Stored data ::
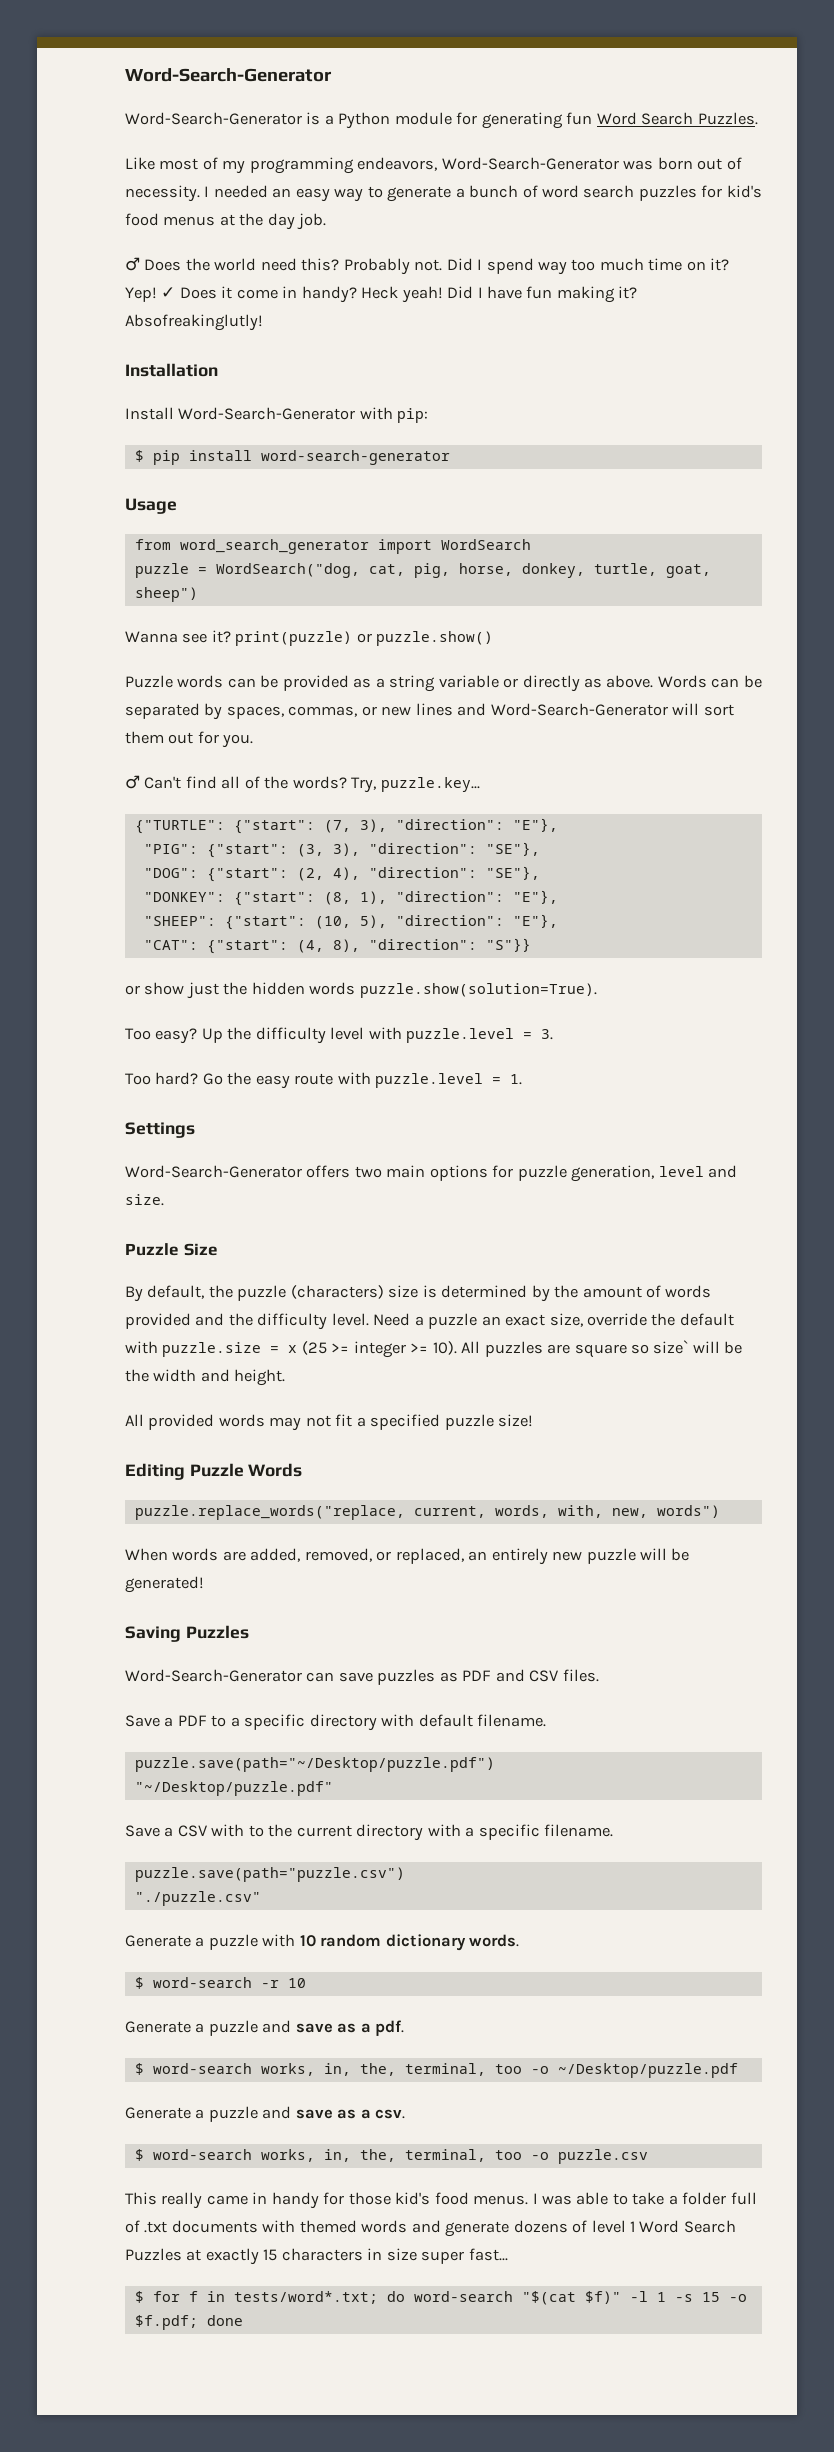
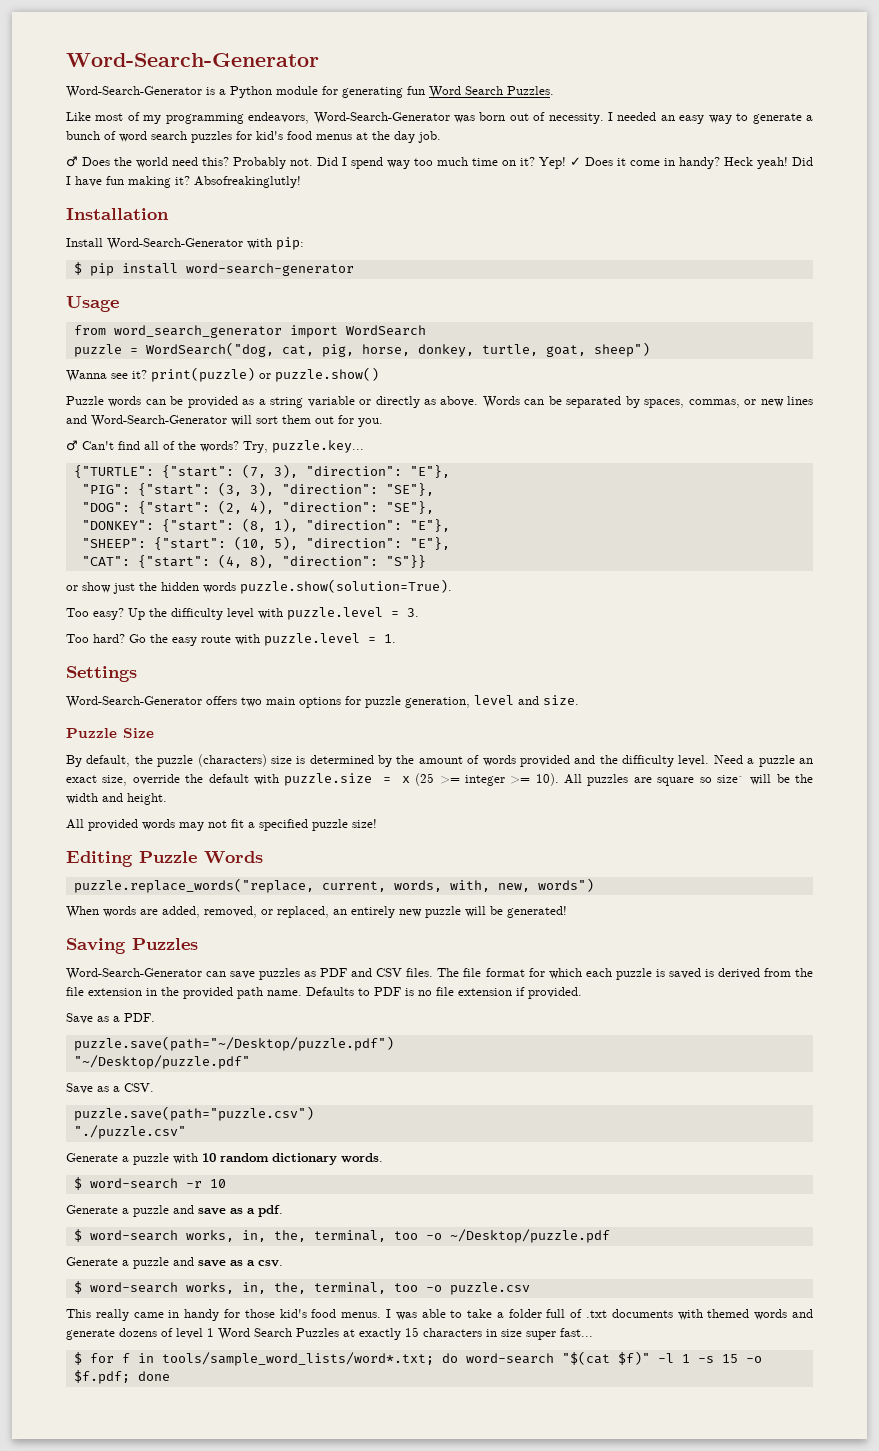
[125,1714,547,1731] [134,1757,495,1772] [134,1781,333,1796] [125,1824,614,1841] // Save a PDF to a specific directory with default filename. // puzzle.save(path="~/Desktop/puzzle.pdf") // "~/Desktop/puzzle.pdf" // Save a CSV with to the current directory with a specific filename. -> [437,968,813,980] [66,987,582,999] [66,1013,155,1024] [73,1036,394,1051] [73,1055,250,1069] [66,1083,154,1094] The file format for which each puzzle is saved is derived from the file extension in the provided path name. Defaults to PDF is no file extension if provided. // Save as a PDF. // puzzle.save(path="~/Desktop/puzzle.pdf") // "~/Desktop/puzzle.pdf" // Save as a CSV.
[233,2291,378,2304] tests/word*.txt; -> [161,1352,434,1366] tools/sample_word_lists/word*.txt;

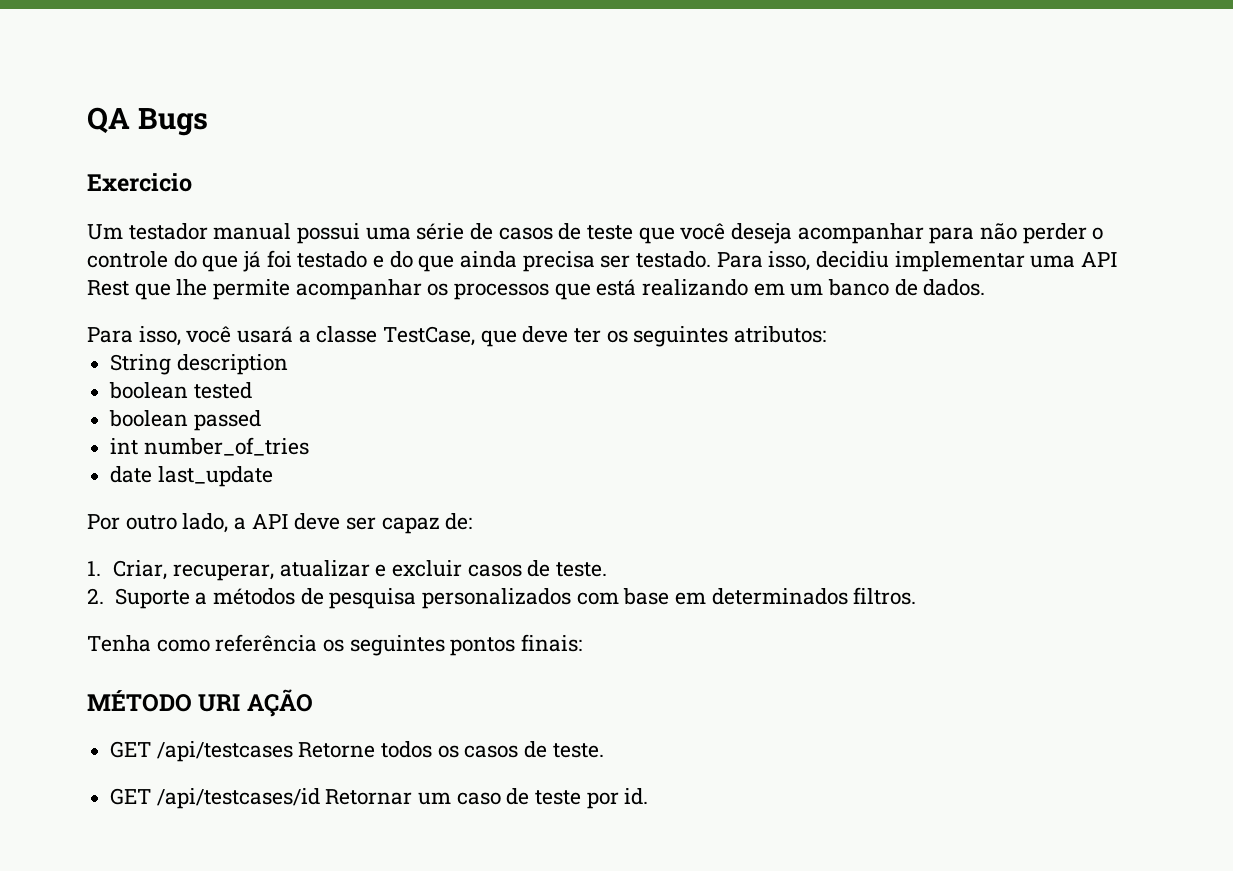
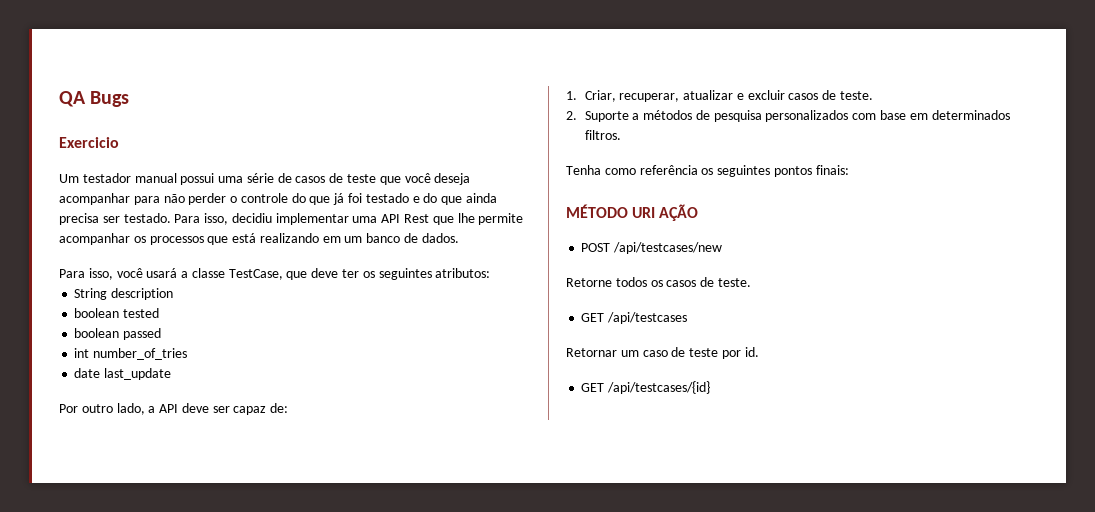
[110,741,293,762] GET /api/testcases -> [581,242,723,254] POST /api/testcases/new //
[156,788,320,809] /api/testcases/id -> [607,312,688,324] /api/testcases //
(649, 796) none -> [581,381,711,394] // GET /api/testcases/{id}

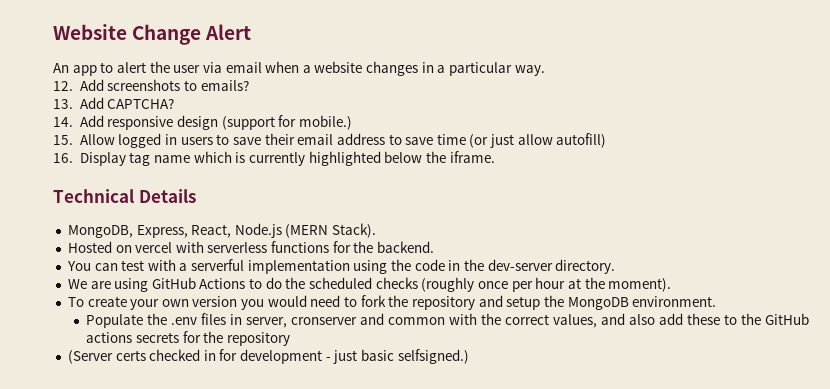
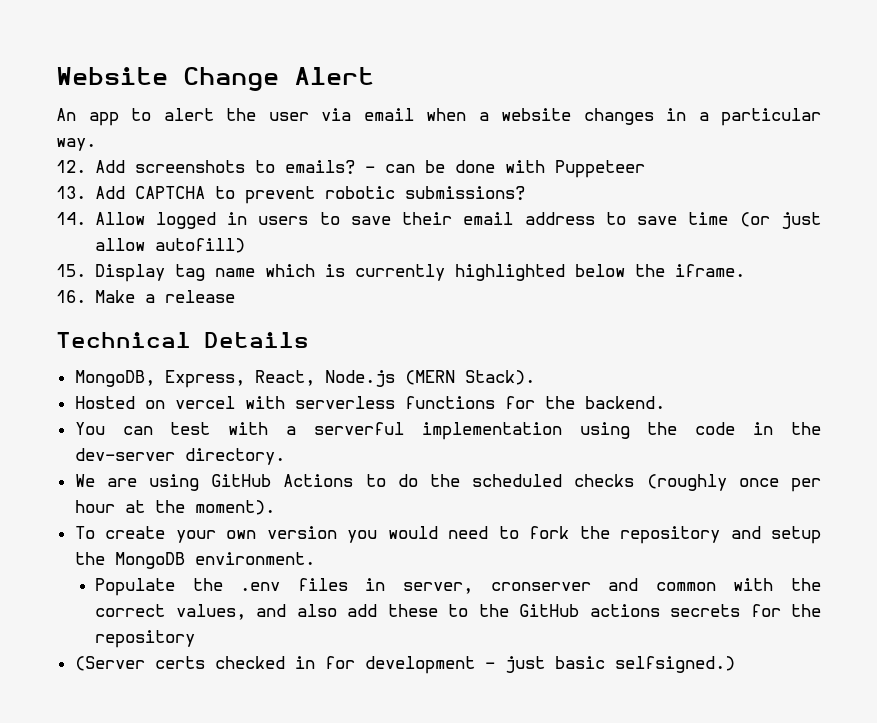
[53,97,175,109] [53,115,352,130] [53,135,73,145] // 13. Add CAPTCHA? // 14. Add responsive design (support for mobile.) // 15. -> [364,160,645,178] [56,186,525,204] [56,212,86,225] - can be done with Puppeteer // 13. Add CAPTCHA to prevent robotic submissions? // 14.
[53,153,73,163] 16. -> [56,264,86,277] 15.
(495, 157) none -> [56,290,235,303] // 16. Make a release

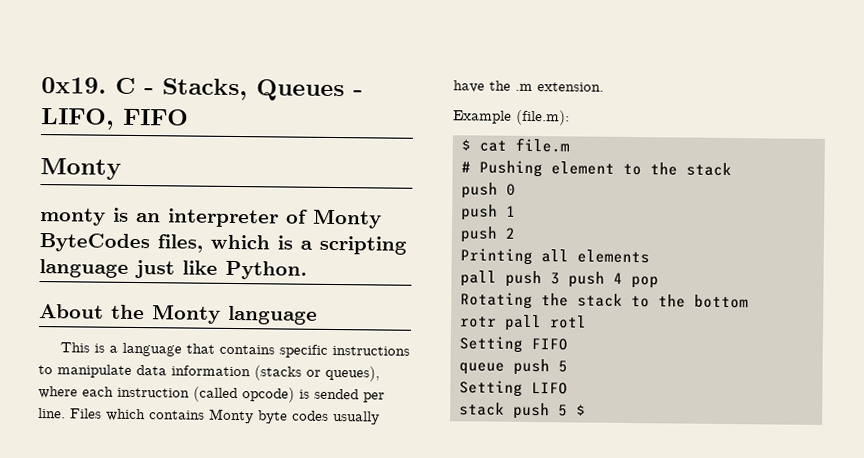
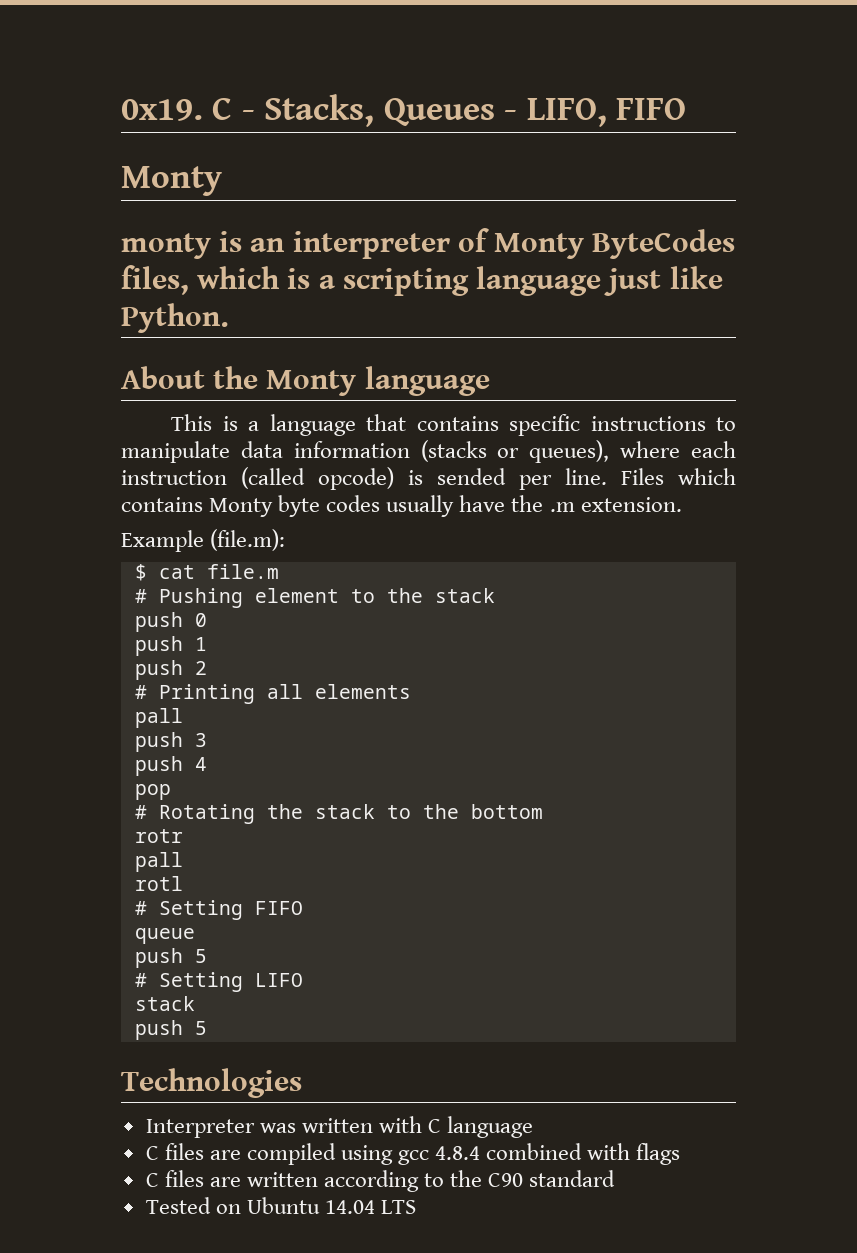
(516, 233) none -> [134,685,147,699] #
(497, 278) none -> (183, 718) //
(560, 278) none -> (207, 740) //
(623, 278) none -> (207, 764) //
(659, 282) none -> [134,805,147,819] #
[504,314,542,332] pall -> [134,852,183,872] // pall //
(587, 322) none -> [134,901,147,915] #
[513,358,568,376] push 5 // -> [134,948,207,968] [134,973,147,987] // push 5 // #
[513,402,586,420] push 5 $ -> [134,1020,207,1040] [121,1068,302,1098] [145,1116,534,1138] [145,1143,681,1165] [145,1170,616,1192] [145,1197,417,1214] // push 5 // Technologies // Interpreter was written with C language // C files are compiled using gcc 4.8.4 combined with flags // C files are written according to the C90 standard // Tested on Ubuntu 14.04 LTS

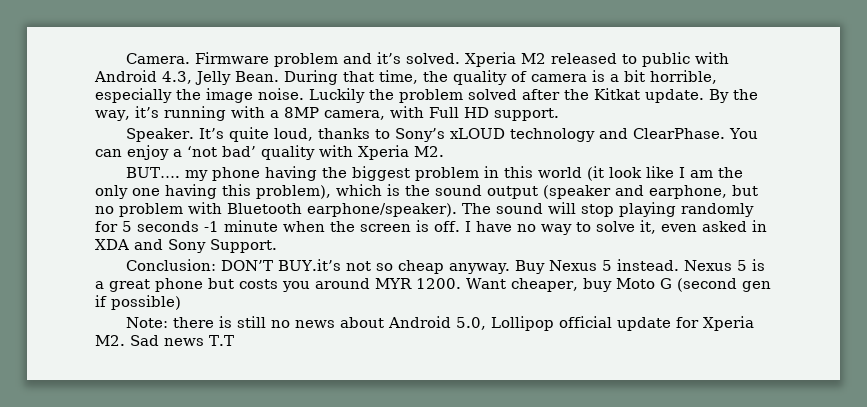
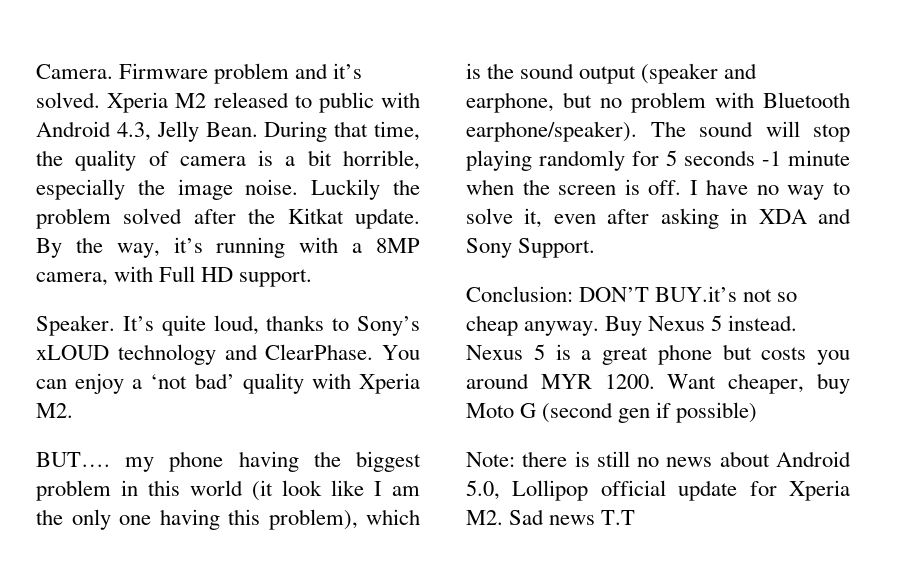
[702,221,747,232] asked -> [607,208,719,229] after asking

Exercise prompt ::
Would you reproduce each line of the material exactly, omitting the images?

Solved problem ::
[125,1714,547,1731] [134,1757,495,1772] [134,1781,333,1796] [125,1824,614,1841] // Save a PDF to a specific directory with default filename. // puzzle.save(path="~/Desktop/puzzle.pdf") // "~/Desktop/puzzle.pdf" // Save a CSV with to the current directory with a specific filename. -> [437,968,813,980] [66,987,582,999] [66,1013,155,1024] [73,1036,394,1051] [73,1055,250,1069] [66,1083,154,1094] The file format for which each puzzle is saved is derived from the file extension in the provided path name. Defaults to PDF is no file extension if provided. // Save as a PDF. // puzzle.save(path="~/Desktop/puzzle.pdf") // "~/Desktop/puzzle.pdf" // Save as a CSV.
[233,2291,378,2304] tests/word*.txt; -> [161,1352,434,1366] tools/sample_word_lists/word*.txt;

[110,741,293,762] GET /api/testcases -> [581,242,723,254] POST /api/testcases/new //
[156,788,320,809] /api/testcases/id -> [607,312,688,324] /api/testcases //
(649, 796) none -> [581,381,711,394] // GET /api/testcases/{id}

[53,97,175,109] [53,115,352,130] [53,135,73,145] // 13. Add CAPTCHA? // 14. Add responsive design (support for mobile.) // 15. -> [364,160,645,178] [56,186,525,204] [56,212,86,225] - can be done with Puppeteer // 13. Add CAPTCHA to prevent robotic submissions? // 14.
[53,153,73,163] 16. -> [56,264,86,277] 15.
(495, 157) none -> [56,290,235,303] // 16. Make a release

(516, 233) none -> [134,685,147,699] #
(497, 278) none -> (183, 718) //
(560, 278) none -> (207, 740) //
(623, 278) none -> (207, 764) //
(659, 282) none -> [134,805,147,819] #
[504,314,542,332] pall -> [134,852,183,872] // pall //
(587, 322) none -> [134,901,147,915] #
[513,358,568,376] push 5 // -> [134,948,207,968] [134,973,147,987] // push 5 // #
[513,402,586,420] push 5 $ -> [134,1020,207,1040] [121,1068,302,1098] [145,1116,534,1138] [145,1143,681,1165] [145,1170,616,1192] [145,1197,417,1214] // push 5 // Technologies // Interpreter was written with C language // C files are compiled using gcc 4.8.4 combined with flags // C files are written according to the C90 standard // Tested on Ubuntu 14.04 LTS

[702,221,747,232] asked -> [607,208,719,229] after asking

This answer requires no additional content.